« Nature Network v2 is live | Main | Nature Web Feeds - A New Look »

Open Text Mining Interface - Update

We've posted here before (here and here) about OTMI, the Open Text Mining Interface specification that we are proposing as a means to disclose scholarly full text for text analysis purposes. This post details some recent updates.

Contact email

First things first. We've set up a dedicated mail address for all OTMI queries and feedback: otmi@nature.com. Please feel free to make use of this contact address for any issues you may want to raise about OTMI.

Wiki

We've also created an online forum, a wiki (powered by MediaWiki for those who may be interested), for collecting resources relating to OTMI and for hosting discussions and enabling user collaborations. The wiki can be found at http://opentextmining.org/. Again, do not hesitate to join in the discussion by adding to the existing pages or by creating new topics about OTMI of your own choosing.

Currently the wiki hosts the following resource categories:

  • Repository
  • Information
  • Resources
  • Web Resources

Repository

Which leads to the real meat of this post - the OTMI Repository. We have currently made available in OTMI format two years' worth of full text for (or otherwise everything published by) five of our titles:

Directories of available OTMI files are provided using OPML (or Outline Processor Markup Language) files for easy navigation:

OTMI files are available at both the issue and article levels:

Feedback

Some early feedback has included:

  • Tarballs for issue downloads
  • MD5 digests
  • Review regex

We originally posted just the loose OTMI files, one per article, but were asked if we could make tarballs ("*.tar.gz") of all the OTMI files available for download. That made a lot of sense, so we added that option. And now, as detailed above, both download options are available. We were also asked if we could provide MD5 digests of the tarballs. We've added those too.

Another specific bit of feedback received is the regex we use to split the full text into sentences, or "snippets" as we have called them.

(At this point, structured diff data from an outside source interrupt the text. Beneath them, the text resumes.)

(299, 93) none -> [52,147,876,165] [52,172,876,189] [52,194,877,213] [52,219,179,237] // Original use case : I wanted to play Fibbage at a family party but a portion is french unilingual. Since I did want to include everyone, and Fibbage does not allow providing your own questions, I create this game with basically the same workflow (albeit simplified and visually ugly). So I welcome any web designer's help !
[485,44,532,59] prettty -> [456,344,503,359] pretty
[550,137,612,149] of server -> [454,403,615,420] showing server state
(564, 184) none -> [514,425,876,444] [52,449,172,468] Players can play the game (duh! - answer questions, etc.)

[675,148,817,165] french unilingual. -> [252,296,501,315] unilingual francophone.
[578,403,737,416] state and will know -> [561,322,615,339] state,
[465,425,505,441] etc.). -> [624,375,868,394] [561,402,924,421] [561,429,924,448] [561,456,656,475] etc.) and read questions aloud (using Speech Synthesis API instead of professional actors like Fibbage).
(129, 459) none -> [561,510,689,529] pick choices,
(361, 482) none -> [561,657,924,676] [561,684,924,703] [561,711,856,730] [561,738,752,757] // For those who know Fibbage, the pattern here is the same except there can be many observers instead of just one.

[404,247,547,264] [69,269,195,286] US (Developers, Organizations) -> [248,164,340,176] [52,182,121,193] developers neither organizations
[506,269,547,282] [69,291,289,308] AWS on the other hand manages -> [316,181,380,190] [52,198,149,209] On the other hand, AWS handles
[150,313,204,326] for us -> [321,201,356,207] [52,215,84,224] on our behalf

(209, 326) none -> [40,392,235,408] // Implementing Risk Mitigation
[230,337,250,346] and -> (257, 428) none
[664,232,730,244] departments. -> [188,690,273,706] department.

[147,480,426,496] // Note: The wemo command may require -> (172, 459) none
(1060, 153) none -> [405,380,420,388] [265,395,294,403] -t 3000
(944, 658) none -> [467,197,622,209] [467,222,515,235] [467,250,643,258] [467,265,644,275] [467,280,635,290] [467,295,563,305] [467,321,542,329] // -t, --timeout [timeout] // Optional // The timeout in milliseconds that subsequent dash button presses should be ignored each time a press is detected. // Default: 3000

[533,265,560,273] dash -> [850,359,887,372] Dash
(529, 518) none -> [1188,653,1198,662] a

"OK, so you seem to split in \.\s+(?=[A-Z])
Maybe you can substitute \.\s+(?=[A-Z]) with \.\.\s+(?=[A-Z]) before the
split?

And although other punctuation marks are not common in scientific text, maybe you can be more generic by using something like [\.\?\;]\s+[A-Z0-9]">

Well, we'll certainly look into that and we invite others to comment. Maybe something for the wiki?

We look forward to further feedback and to new and developing discussions on the wiki. And feel free to create new pages on the wiki. Perhaps even a page for advocacy?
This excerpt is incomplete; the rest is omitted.